What to produce: Go over the entries below line by line, copying each one that contains the word "venn".

(Data items)
+ + + +

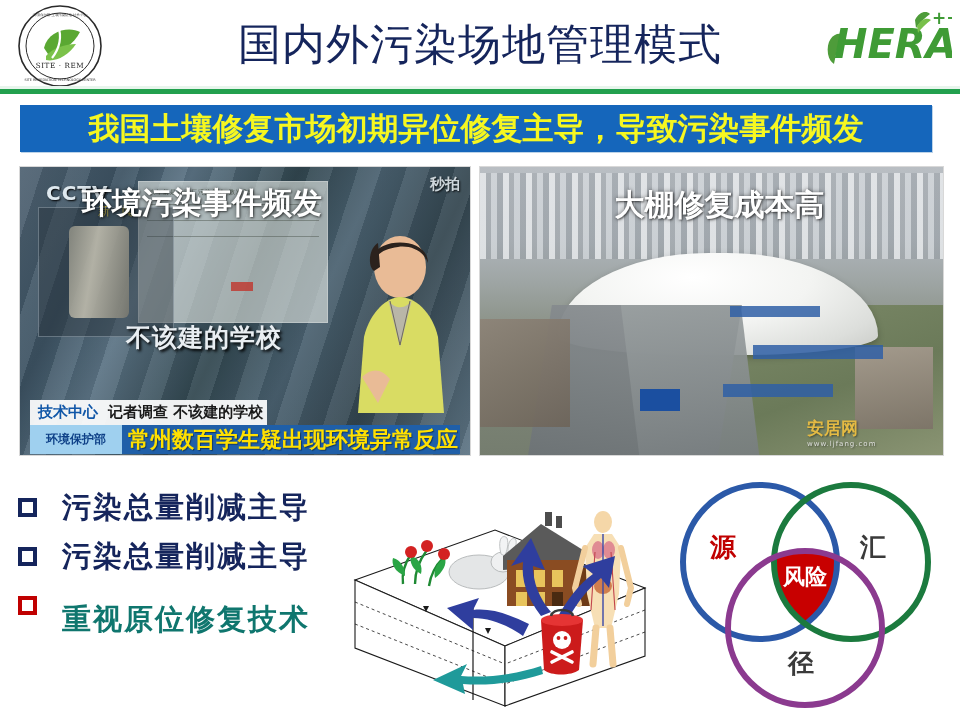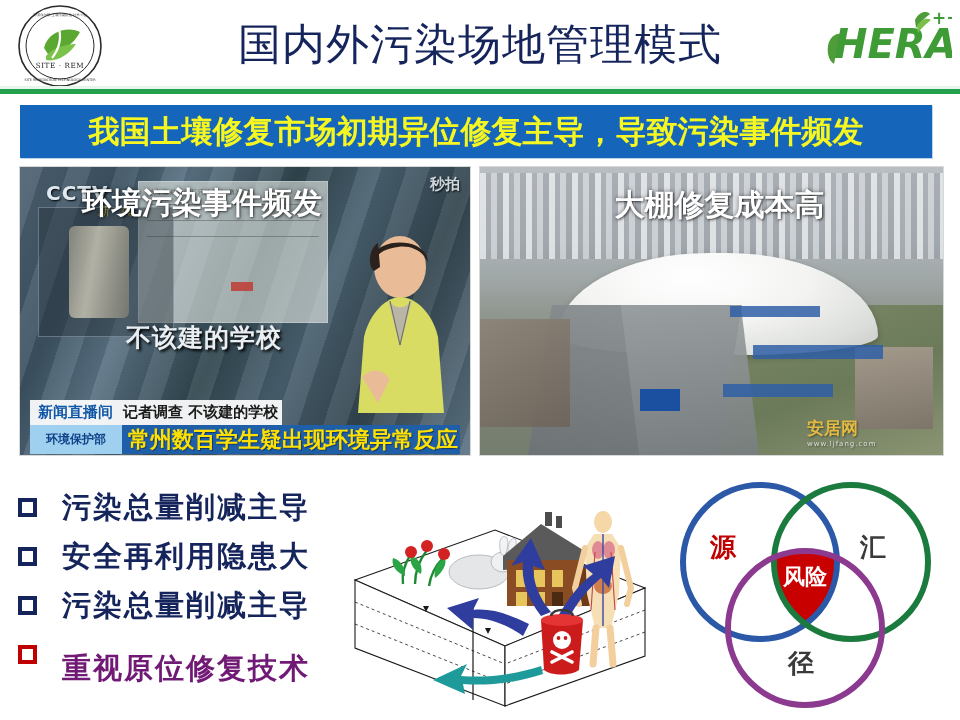--- a/index.html
+++ b/index.html
@@ -13,21 +13,21 @@
   .slide-title{position:absolute;left:150px;top:12px;width:660px;height:66px;
     display:flex;align-items:center;justify-content:center;
     font-size:43px;font-weight:normal;color:#15255c;letter-spacing:1px;
     font-family:"DejaVu Sans","Liberation Sans",sans-serif;white-space:nowrap;}
   .logo-right{position:absolute;right:8px;top:6px;width:132px;height:74px;}
 
   .green-rule{position:absolute;left:0;top:89px;width:960px;height:5px;background:#22a04e;}
   .green-rule-soft{position:absolute;left:0;top:86px;width:960px;height:3px;background:#e7f5ec;}
 
   
-  .banner{position:absolute;left:20px;top:105px;width:912px;height:53px;
+  .banner{position:absolute;left:20px;top:105px;width:912px;height:47px;
     background:#1566bb;display:flex;align-items:center;justify-content:center;
     box-shadow:1px 1px 0 #bcd3e8;}
   .banner-text{font-size:31px;font-weight:bold;color:#f6f720;letter-spacing:0px;
     white-space:nowrap;font-family:"DejaVu Sans","Liberation Sans",sans-serif;}
 
   
   .photo{position:absolute;overflow:hidden;border:1px solid #d8d8d8;background:#222;}
   .photo-left{left:19px;top:166px;width:450px;height:288px;}
   .photo-right{left:479px;top:166px;width:463px;height:288px;}
 
@@ -103,21 +103,21 @@
   .wm small{display:block;font-size:7px;color:#e8e8e8;font-weight:normal;letter-spacing:1px;}
 
   
   .bullets{position:absolute;left:18px;top:483px;width:340px;}
   .bullet-row{display:flex;align-items:center;height:49px;}
   .bullet-box{width:19px;height:19px;border:4px solid #15255c;margin-right:25px;
     box-sizing:border-box;flex:none;}
   .bullet-box.red{border-color:#c00000;}
   .bullet-text{font-size:29px;font-weight:bold;color:#15255c;letter-spacing:2px;
     white-space:nowrap;font-family:"DejaVu Sans","Liberation Sans",sans-serif;}
-  .bullet-text.red{color:#701a75;margin-top:29px;}
+  .bullet-text.red{color:#0f766e;margin-top:29px;}
 
   
   .diagram{position:absolute;left:345px;top:488px;width:310px;height:220px;}
   .diagram svg{display:block;}
 
   
   .venn{position:absolute;left:655px;top:474px;width:300px;height:242px;}
   .venn svg{display:block;}
 </style>
 </head>
@@ -190,21 +190,21 @@
         <path d="M34 34 C34 10, 90 8, 90 36 C86 24, 72 18, 60 20 C46 22, 38 26, 34 40 Z" fill="#2b221d"></path>
         <path d="M36 44 C30 40,30 22,40 16 L42 40 Z" fill="#2b221d"></path>
         <path d="M20 186 L26 110 C32 84, 50 70, 62 70 C76 70, 94 84, 100 110 L106 186 Z" fill="#d9dc63"></path>
         <path d="M50 72 L62 120 L74 72 C70 82, 56 84, 50 72 Z" fill="#b9b6a8"></path>
         <path d="M52 74 L62 118 L72 74" fill="none" stroke="#6e6a5e" stroke-width="1"></path>
         <path d="M24 150 C34 140, 44 142, 52 152 L40 176 Z" fill="#e9bb96"></path>
       </svg>
     </div>
 
     <div class="ticker1">
-      <span class="loc">新闻直播间</span>
+      <span class="loc">技术中心</span>
       <span class="txt">记者调查 不该建的学校</span>
     </div>
 
     <div class="ticker2">
       <span class="loc2">环境保护部</span>
       <span class="txt2">常州数百学生疑出现环境异常反应</span>
     </div>
 
     <div class="overlay-cap cap-left">环境污染事件频发</div>
   </div>
@@ -229,24 +229,20 @@
     <div class="overlay-cap cap-right">大棚修复成本高</div>
   </div>
 
   <div class="bullets">
     <div class="bullet-row">
       <span class="bullet-box"></span>
       <span class="bullet-text">污染总量削减主导</span>
     </div>
     <div class="bullet-row">
       <span class="bullet-box"></span>
-      <span class="bullet-text">安全再利用隐患大</span>
-    </div>
-    <div class="bullet-row">
-      <span class="bullet-box"></span>
       <span class="bullet-text">污染总量削减主导</span>
     </div>
     <div class="bullet-row">
       <span class="bullet-box red"></span>
       <span class="bullet-text red">重视原位修复技术</span>
     </div>
   </div>
 
   <div class="diagram">
     <svg width="310" height="220" viewBox="0 0 310 220">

+ + + +

Answer:
   .venn{position:absolute;left:655px;top:474px;width:300px;height:242px;}
   .venn svg{display:block;}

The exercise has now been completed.